А за домом уже стоит сплошной грохот ледохода, пальба и треск, и я убегаю от угарного шума скандалов и варева на берег, в грохочущее безлюдье, пристально вглядываюсь в белый хаос: льдины в слепой ярости налезают одна на другую, топят друг друга, грызут, рвутся по течению – куда, зачем? К чему эта бесцельность остервенения и гибельных страстей? Из единственного желания быстрее проскочить, чтоб раствориться, исчезнуть? Медленно удаляюсь к иному, вдали ковко-металлическому звуку, в котором, как в ядре, свернута такая допотопная и привлекательная кузница, вокруг нее, дымясь, тает снег, а внутри плющится металл, подобный нити чистого пламени, и пространство вокруг высоко и гулко, как молодость, и образы подворачиваются под руку с пугающей легкостью, а далее, над полями, за городом, облака, клубящиеся и замирающие над моей молодостью предварительной калькой, черновыми набросками.

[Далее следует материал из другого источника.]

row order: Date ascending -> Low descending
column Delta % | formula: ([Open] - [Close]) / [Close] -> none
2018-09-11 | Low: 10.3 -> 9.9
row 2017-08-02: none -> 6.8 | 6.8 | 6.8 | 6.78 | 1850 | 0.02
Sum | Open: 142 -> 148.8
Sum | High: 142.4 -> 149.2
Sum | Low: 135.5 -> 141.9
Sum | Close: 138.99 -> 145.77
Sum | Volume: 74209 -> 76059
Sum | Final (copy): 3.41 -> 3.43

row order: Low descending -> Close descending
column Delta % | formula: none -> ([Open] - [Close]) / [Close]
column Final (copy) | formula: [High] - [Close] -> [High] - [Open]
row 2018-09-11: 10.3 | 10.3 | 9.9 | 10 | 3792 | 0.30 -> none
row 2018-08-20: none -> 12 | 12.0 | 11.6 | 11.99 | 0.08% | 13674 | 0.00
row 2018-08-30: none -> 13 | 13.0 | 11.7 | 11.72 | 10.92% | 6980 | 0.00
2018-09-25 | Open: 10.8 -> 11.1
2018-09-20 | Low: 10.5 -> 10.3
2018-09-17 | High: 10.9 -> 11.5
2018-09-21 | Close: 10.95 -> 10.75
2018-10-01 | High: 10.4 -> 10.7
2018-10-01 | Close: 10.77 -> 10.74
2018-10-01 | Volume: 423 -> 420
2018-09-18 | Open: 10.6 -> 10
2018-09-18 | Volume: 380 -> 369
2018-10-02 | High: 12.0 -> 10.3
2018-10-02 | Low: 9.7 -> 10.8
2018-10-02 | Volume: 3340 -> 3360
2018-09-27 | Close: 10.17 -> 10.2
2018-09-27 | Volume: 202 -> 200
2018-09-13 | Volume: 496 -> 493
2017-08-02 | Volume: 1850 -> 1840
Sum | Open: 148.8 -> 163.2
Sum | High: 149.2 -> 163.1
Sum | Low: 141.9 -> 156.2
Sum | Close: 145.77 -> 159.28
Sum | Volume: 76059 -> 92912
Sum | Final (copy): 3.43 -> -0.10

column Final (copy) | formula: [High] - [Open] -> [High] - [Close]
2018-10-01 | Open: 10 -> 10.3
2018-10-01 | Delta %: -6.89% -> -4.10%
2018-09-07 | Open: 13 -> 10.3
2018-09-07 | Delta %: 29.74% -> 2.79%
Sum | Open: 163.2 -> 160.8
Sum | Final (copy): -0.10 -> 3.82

Солнце отражается в тихих стеклах мартовской воды, в садах, подобно водоемам, налитых пресной свежестью тающего снега. Легкий порыв ветра приносит звуки фортепьяно, вероятно, со стороны музыкальной школы: кто-то гулко пробежался гаммой по клавиатуре, мгновенно соединив глубинным смыслом небо, облака, оголенные сады.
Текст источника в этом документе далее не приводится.